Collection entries
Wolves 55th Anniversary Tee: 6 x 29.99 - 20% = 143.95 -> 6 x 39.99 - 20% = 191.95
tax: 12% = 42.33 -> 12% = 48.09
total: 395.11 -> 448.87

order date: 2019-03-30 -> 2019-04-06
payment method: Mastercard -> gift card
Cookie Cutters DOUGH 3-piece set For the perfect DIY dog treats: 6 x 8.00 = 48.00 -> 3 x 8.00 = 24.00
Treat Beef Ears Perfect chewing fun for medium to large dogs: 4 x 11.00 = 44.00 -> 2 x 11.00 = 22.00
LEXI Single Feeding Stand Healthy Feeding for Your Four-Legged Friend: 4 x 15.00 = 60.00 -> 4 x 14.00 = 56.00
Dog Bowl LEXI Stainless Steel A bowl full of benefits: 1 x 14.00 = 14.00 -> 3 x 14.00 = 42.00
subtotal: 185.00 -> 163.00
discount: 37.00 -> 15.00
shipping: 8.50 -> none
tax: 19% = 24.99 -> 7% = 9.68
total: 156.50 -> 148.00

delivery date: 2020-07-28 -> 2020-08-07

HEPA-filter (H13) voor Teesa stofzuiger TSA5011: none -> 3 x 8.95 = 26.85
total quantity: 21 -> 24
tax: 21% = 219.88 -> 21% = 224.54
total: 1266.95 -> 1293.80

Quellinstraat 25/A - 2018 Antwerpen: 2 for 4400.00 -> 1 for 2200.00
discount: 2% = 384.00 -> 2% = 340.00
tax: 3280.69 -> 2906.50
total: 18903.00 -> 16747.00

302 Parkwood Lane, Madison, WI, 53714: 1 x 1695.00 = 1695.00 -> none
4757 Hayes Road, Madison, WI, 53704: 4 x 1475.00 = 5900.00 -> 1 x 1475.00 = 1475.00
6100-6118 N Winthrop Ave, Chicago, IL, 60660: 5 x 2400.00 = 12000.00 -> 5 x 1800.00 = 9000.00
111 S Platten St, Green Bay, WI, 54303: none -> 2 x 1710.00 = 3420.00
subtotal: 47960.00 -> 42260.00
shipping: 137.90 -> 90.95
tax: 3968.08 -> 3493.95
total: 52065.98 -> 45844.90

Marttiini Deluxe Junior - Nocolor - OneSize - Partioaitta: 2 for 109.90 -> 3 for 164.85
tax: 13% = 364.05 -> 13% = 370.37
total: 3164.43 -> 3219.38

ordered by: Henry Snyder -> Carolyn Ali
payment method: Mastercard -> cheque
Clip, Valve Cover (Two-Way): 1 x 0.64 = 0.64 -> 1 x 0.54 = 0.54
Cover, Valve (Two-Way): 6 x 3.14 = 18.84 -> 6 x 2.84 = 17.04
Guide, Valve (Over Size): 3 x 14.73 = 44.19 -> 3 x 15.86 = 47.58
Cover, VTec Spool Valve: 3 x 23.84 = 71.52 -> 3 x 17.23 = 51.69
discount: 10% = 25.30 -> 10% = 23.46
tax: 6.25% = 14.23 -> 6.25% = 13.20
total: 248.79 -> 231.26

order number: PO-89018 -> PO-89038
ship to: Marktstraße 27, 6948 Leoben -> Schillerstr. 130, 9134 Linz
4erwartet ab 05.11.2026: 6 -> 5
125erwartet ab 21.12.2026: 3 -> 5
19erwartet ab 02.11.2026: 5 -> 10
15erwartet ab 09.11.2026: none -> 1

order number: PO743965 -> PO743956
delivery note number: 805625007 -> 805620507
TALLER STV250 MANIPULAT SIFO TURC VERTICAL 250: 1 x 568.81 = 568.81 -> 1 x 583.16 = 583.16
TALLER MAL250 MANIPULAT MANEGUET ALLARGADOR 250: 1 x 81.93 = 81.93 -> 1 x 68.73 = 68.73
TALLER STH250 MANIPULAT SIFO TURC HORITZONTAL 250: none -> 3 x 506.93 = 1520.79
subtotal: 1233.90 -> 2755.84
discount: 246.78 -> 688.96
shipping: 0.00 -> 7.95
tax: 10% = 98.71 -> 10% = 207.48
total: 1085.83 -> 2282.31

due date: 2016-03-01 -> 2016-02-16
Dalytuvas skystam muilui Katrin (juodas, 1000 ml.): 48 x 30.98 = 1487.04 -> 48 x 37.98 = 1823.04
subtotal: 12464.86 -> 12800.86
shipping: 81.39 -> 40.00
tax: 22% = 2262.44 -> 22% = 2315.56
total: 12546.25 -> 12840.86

Task prompt:
Each entry must be reproduced verbatim.

Written answer:
Wolves 55th Anniversary Tee: 6 x 29.99 - 20% = 143.95 -> 6 x 39.99 - 20% = 191.95
tax: 12% = 42.33 -> 12% = 48.09
total: 395.11 -> 448.87

order date: 2019-03-30 -> 2019-04-06
payment method: Mastercard -> gift card
Cookie Cutters DOUGH 3-piece set For the perfect DIY dog treats: 6 x 8.00 = 48.00 -> 3 x 8.00 = 24.00
Treat Beef Ears Perfect chewing fun for medium to large dogs: 4 x 11.00 = 44.00 -> 2 x 11.00 = 22.00
LEXI Single Feeding Stand Healthy Feeding for Your Four-Legged Friend: 4 x 15.00 = 60.00 -> 4 x 14.00 = 56.00
Dog Bowl LEXI Stainless Steel A bowl full of benefits: 1 x 14.00 = 14.00 -> 3 x 14.00 = 42.00
subtotal: 185.00 -> 163.00
discount: 37.00 -> 15.00
shipping: 8.50 -> none
tax: 19% = 24.99 -> 7% = 9.68
total: 156.50 -> 148.00

delivery date: 2020-07-28 -> 2020-08-07

HEPA-filter (H13) voor Teesa stofzuiger TSA5011: none -> 3 x 8.95 = 26.85
total quantity: 21 -> 24
tax: 21% = 219.88 -> 21% = 224.54
total: 1266.95 -> 1293.80

Quellinstraat 25/A - 2018 Antwerpen: 2 for 4400.00 -> 1 for 2200.00
discount: 2% = 384.00 -> 2% = 340.00
tax: 3280.69 -> 2906.50
total: 18903.00 -> 16747.00

302 Parkwood Lane, Madison, WI, 53714: 1 x 1695.00 = 1695.00 -> none
4757 Hayes Road, Madison, WI, 53704: 4 x 1475.00 = 5900.00 -> 1 x 1475.00 = 1475.00
6100-6118 N Winthrop Ave, Chicago, IL, 60660: 5 x 2400.00 = 12000.00 -> 5 x 1800.00 = 9000.00
111 S Platten St, Green Bay, WI, 54303: none -> 2 x 1710.00 = 3420.00
subtotal: 47960.00 -> 42260.00
shipping: 137.90 -> 90.95
tax: 3968.08 -> 3493.95
total: 52065.98 -> 45844.90

Marttiini Deluxe Junior - Nocolor - OneSize - Partioaitta: 2 for 109.90 -> 3 for 164.85
tax: 13% = 364.05 -> 13% = 370.37
total: 3164.43 -> 3219.38

ordered by: Henry Snyder -> Carolyn Ali
payment method: Mastercard -> cheque
Clip, Valve Cover (Two-Way): 1 x 0.64 = 0.64 -> 1 x 0.54 = 0.54
Cover, Valve (Two-Way): 6 x 3.14 = 18.84 -> 6 x 2.84 = 17.04
Guide, Valve (Over Size): 3 x 14.73 = 44.19 -> 3 x 15.86 = 47.58
Cover, VTec Spool Valve: 3 x 23.84 = 71.52 -> 3 x 17.23 = 51.69
discount: 10% = 25.30 -> 10% = 23.46
tax: 6.25% = 14.23 -> 6.25% = 13.20
total: 248.79 -> 231.26

order number: PO-89018 -> PO-89038
ship to: Marktstraße 27, 6948 Leoben -> Schillerstr. 130, 9134 Linz
4erwartet ab 05.11.2026: 6 -> 5
125erwartet ab 21.12.2026: 3 -> 5
19erwartet ab 02.11.2026: 5 -> 10
15erwartet ab 09.11.2026: none -> 1

order number: PO743965 -> PO743956
delivery note number: 805625007 -> 805620507
TALLER STV250 MANIPULAT SIFO TURC VERTICAL 250: 1 x 568.81 = 568.81 -> 1 x 583.16 = 583.16
TALLER MAL250 MANIPULAT MANEGUET ALLARGADOR 250: 1 x 81.93 = 81.93 -> 1 x 68.73 = 68.73
TALLER STH250 MANIPULAT SIFO TURC HORITZONTAL 250: none -> 3 x 506.93 = 1520.79
subtotal: 1233.90 -> 2755.84
discount: 246.78 -> 688.96
shipping: 0.00 -> 7.95
tax: 10% = 98.71 -> 10% = 207.48
total: 1085.83 -> 2282.31

due date: 2016-03-01 -> 2016-02-16
Dalytuvas skystam muilui Katrin (juodas, 1000 ml.): 48 x 30.98 = 1487.04 -> 48 x 37.98 = 1823.04
subtotal: 12464.86 -> 12800.86
shipping: 81.39 -> 40.00
tax: 22% = 2262.44 -> 22% = 2315.56
total: 12546.25 -> 12840.86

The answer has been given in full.